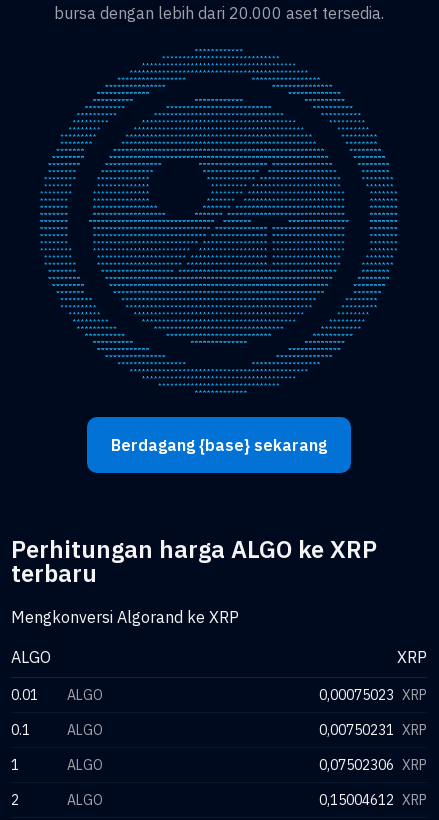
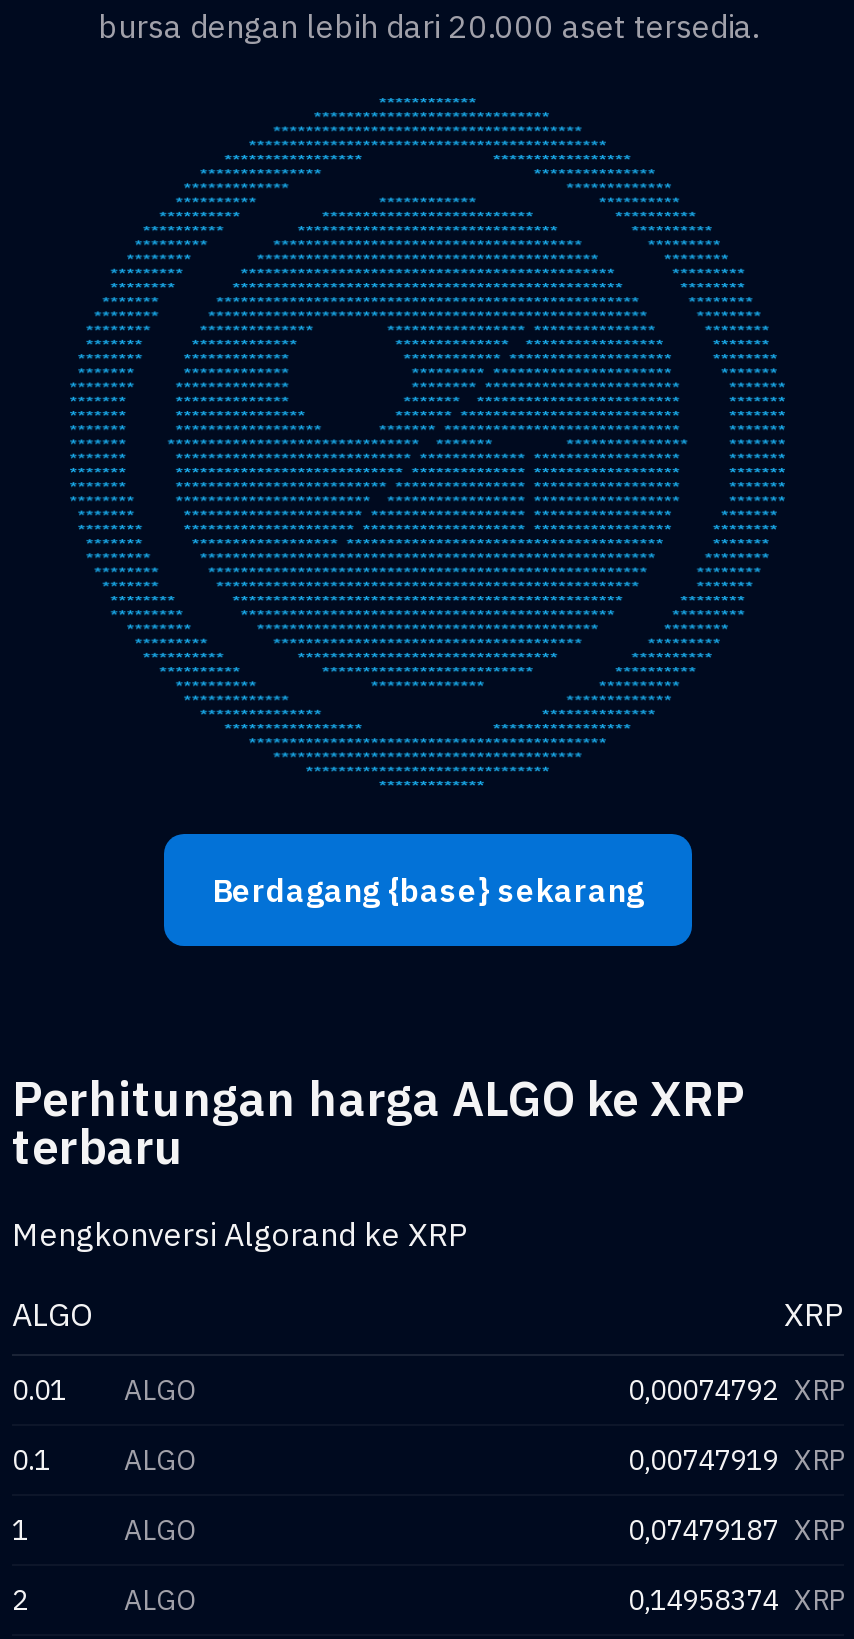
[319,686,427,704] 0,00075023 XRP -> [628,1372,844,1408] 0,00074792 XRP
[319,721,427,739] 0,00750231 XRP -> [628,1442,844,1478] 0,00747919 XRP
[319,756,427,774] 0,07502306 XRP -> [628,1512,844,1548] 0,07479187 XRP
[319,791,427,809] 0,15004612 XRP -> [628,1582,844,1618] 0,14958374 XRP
* * * *
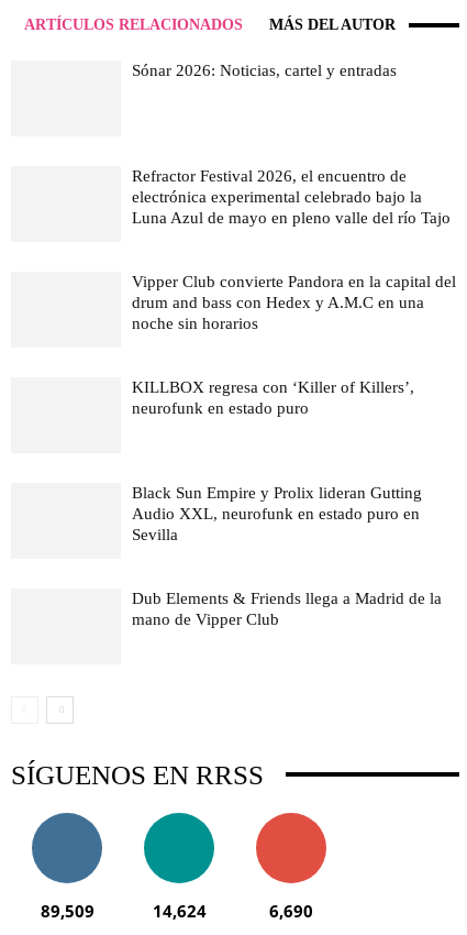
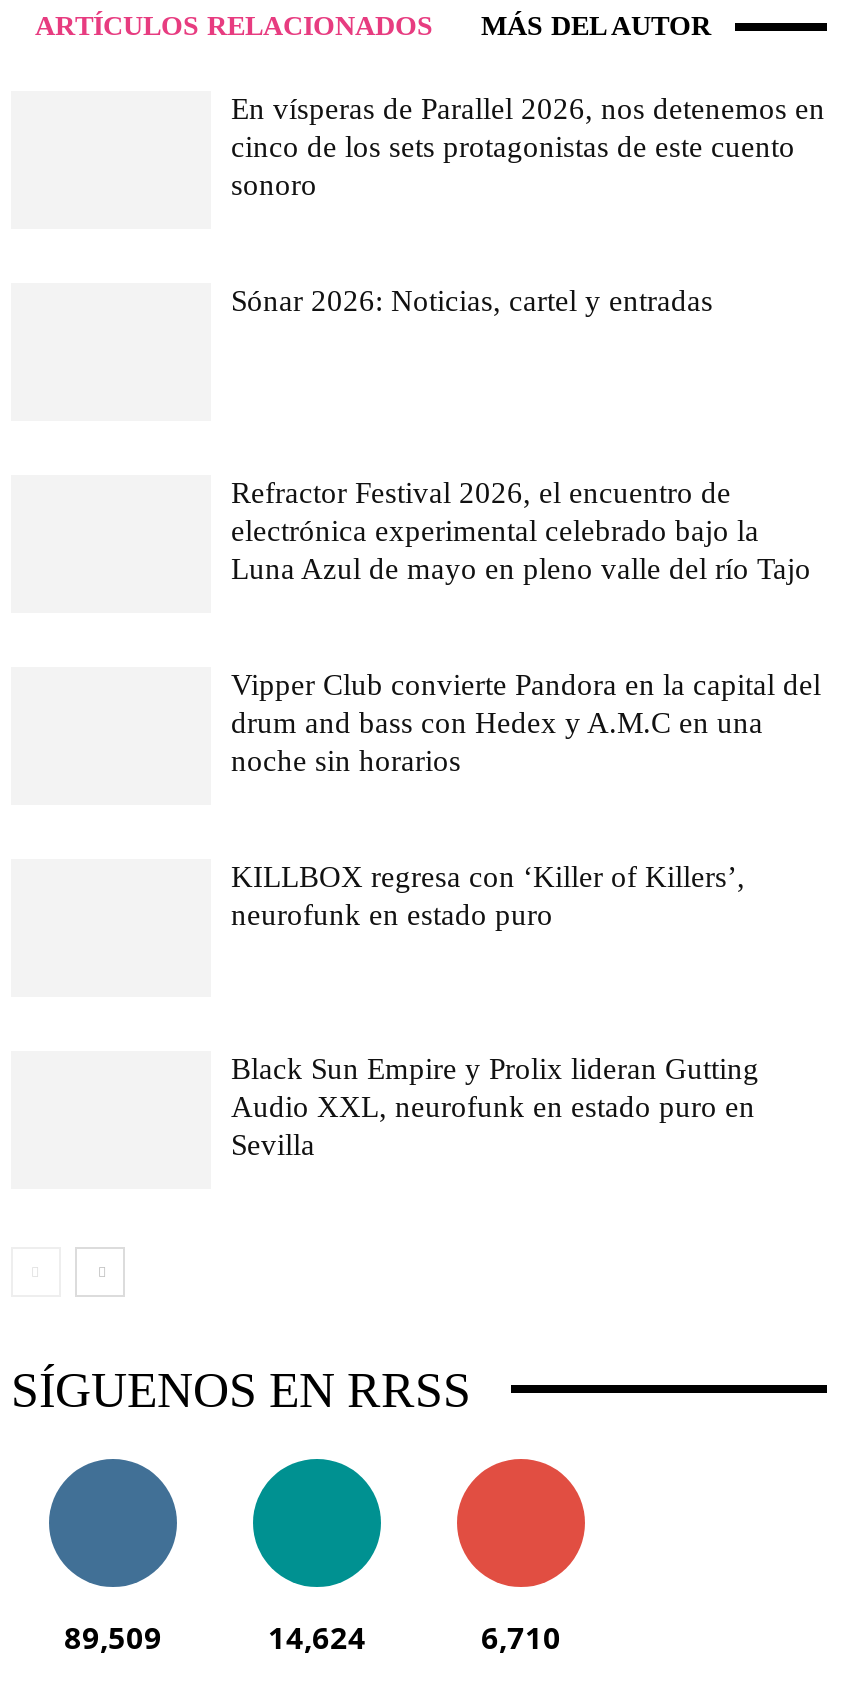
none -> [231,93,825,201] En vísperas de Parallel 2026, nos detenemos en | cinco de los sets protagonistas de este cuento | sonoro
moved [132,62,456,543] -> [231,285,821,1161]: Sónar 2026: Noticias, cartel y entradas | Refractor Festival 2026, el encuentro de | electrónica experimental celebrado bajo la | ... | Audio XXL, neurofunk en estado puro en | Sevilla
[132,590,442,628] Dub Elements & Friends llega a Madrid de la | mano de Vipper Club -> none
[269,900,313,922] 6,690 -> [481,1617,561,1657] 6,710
* * * *
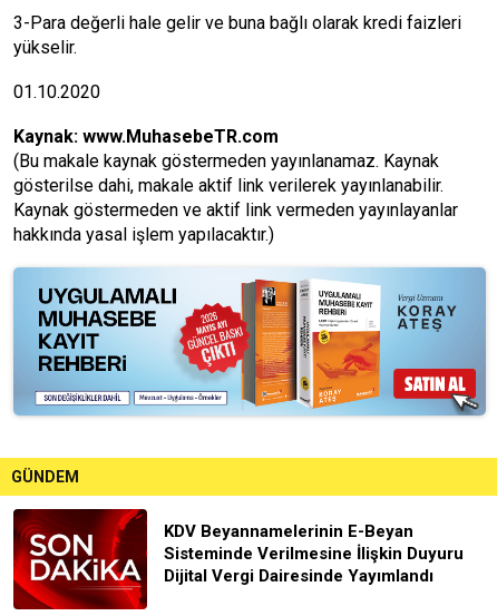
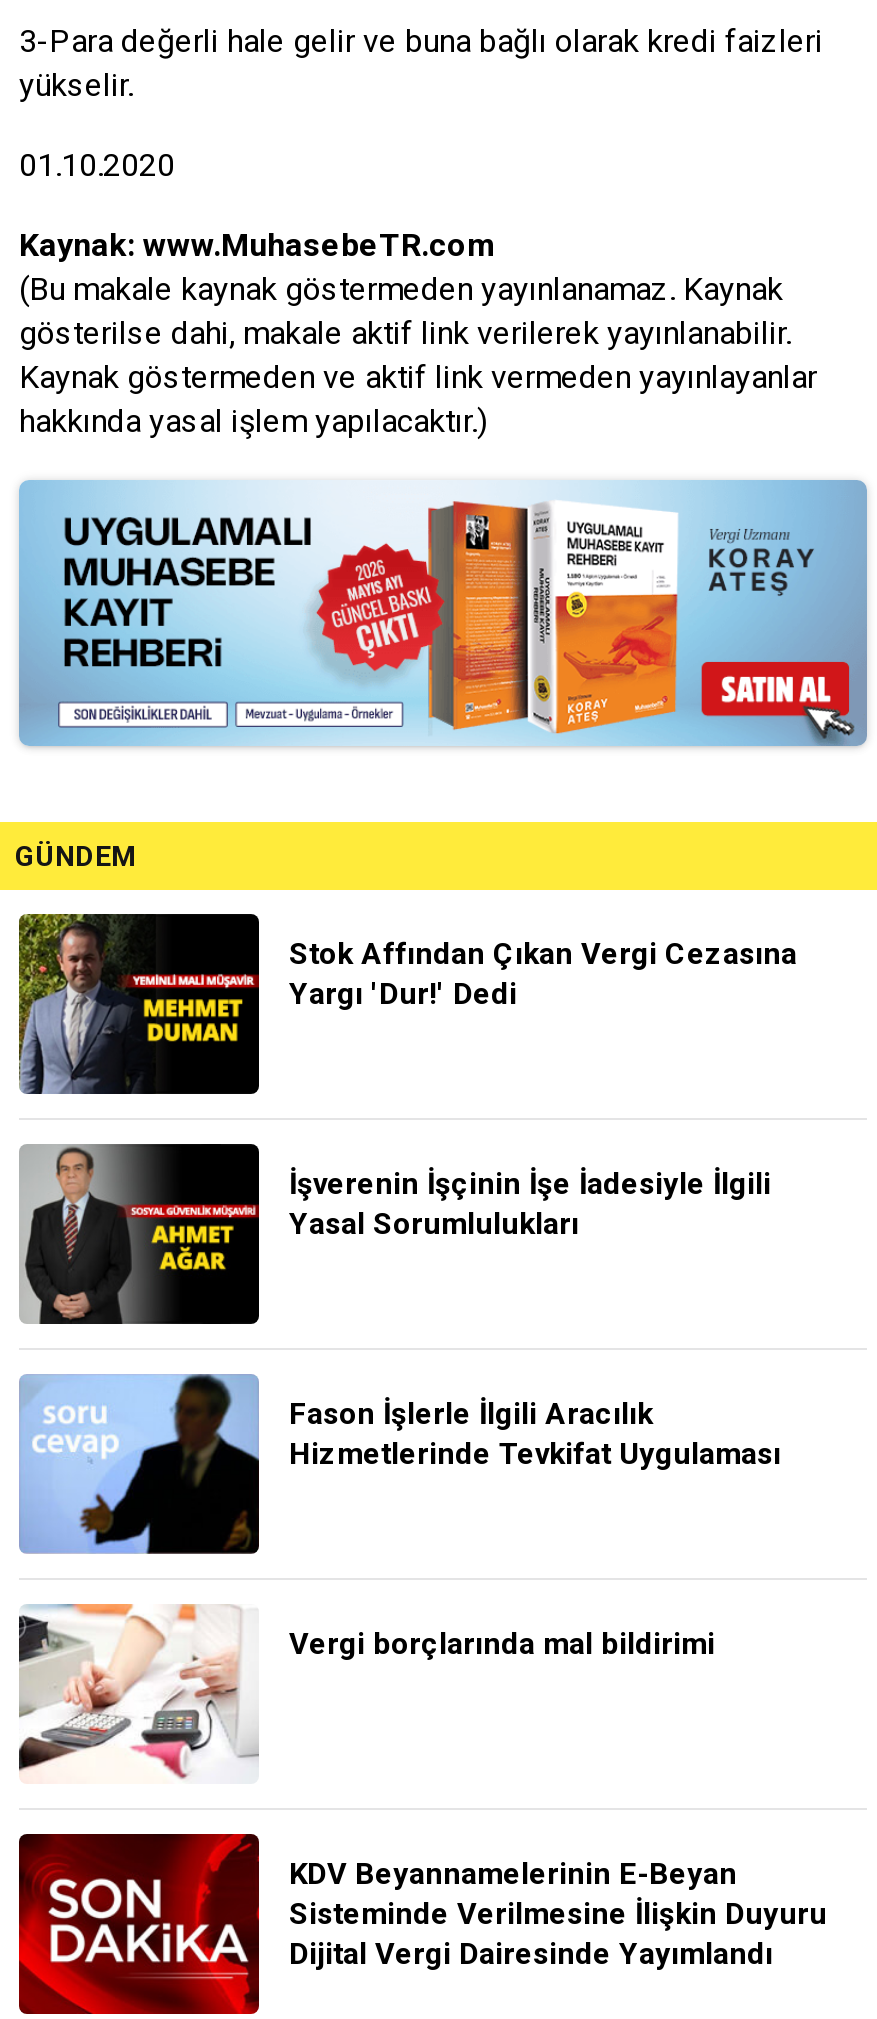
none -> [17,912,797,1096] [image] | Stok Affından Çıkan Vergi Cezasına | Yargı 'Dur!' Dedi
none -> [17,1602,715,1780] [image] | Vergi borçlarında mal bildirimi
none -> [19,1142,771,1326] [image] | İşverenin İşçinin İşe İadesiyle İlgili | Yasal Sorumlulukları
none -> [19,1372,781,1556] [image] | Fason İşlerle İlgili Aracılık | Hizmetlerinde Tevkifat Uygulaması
* * * *
→ **Your task**: Extract exactly and only the lines above from the line containing "[132,590,442,628] Dub Elements" through the line containing "[269,900,313,922] 6,690 ->", both end lines included.

→ **Reply**:
[132,590,442,628] Dub Elements & Friends llega a Madrid de la | mano de Vipper Club -> none
[269,900,313,922] 6,690 -> [481,1617,561,1657] 6,710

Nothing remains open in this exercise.